Waf Jeremie, o Waf come viene chiamato dai suoi abitanti, è uno dei quartieri più poveri di Port-au-Prince, dove circa 150.000 persone  vivono in condizioni di miseria assoluta in baracche di lamiera e poche casette di mattoni, allagate di frequente dalle alluvioni. E’ sorto più di dieci anni fa su una discarica tra il mare e un fiumiciattolo di acqua nera. In tutta la baraccopoli non esistono servizi igienici, né fognature, né condutture d’acqua. L’elettricità c’è solo nella zona del porto dove si trovano alcuni piloni dell’alta tensione a cui la gente del posto cerca di attaccarsi. Uno dei primi focolai del colera a Port-au-Prince, nel novembre 2010, è scoppiato proprio a Waf Jeremie, per le scarse condizioni igieniche. Waf è una delle zone interdette dalle Nazioni Unite a causa della sua pericolosità e per la difficoltà di accesso e fino ai giorni del terremoto non si trovavano organizzazioni disposte a seguire progetti di sviluppo nell’area. Fino a quel tragico 12 gennaio 2010, giorno del terremoto che causò più di 300mila morti nel paese, una delle poche presenze all’interno della baraccopoli di Waf era quella di Suor Marcella, missionaria francescana infermiera, che vive nel quartiere dal 2004 sviluppando e portando avanti progetti concreti in aiuto della popolazione.

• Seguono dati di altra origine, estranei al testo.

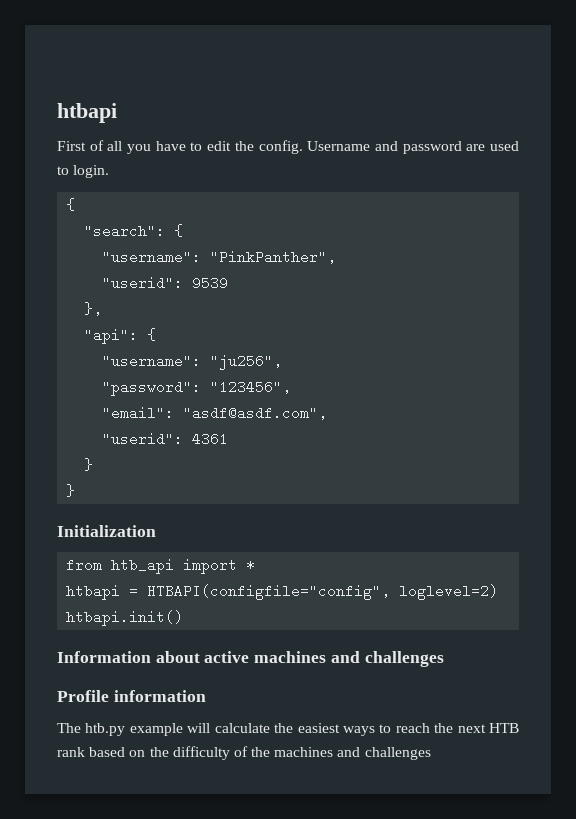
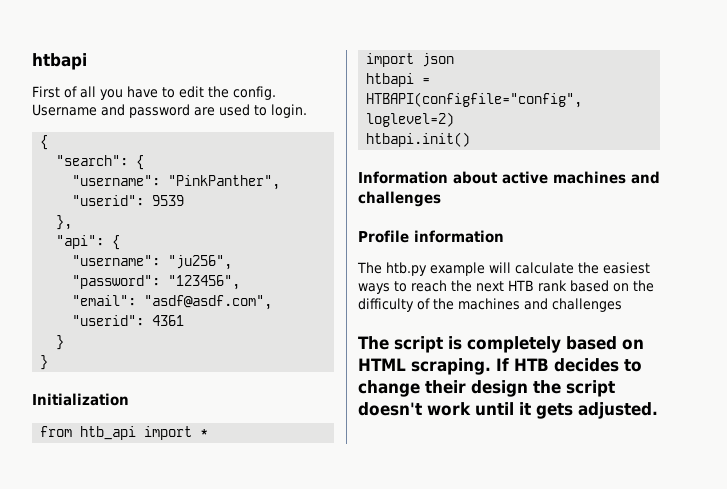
(256, 565) none -> [366,53,455,67] // import json
(431, 753) none -> [358,336,644,353] [358,358,642,375] [358,380,615,397] [358,402,658,419] // The script is completely based on HTML scraping. If HTB decides to change their design the script doesn't work until it gets adjusted.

Grazie alla rete di donazioni, Suor Marcella è riuscita a costruire 122 case di mattoni, una scuola, un refettorio sociale che ogni giorno dà circa 300 pasti ai bimbi della baraccopoli, due batterie di latrine, un punto distribuzione acqua; ha inoltre ricostruito la clinica, distrutta dal terremoto, un centro colera, una serie di botteghe artigiane e una casa di accoglienza per i bambini resi orfani dal terremoto.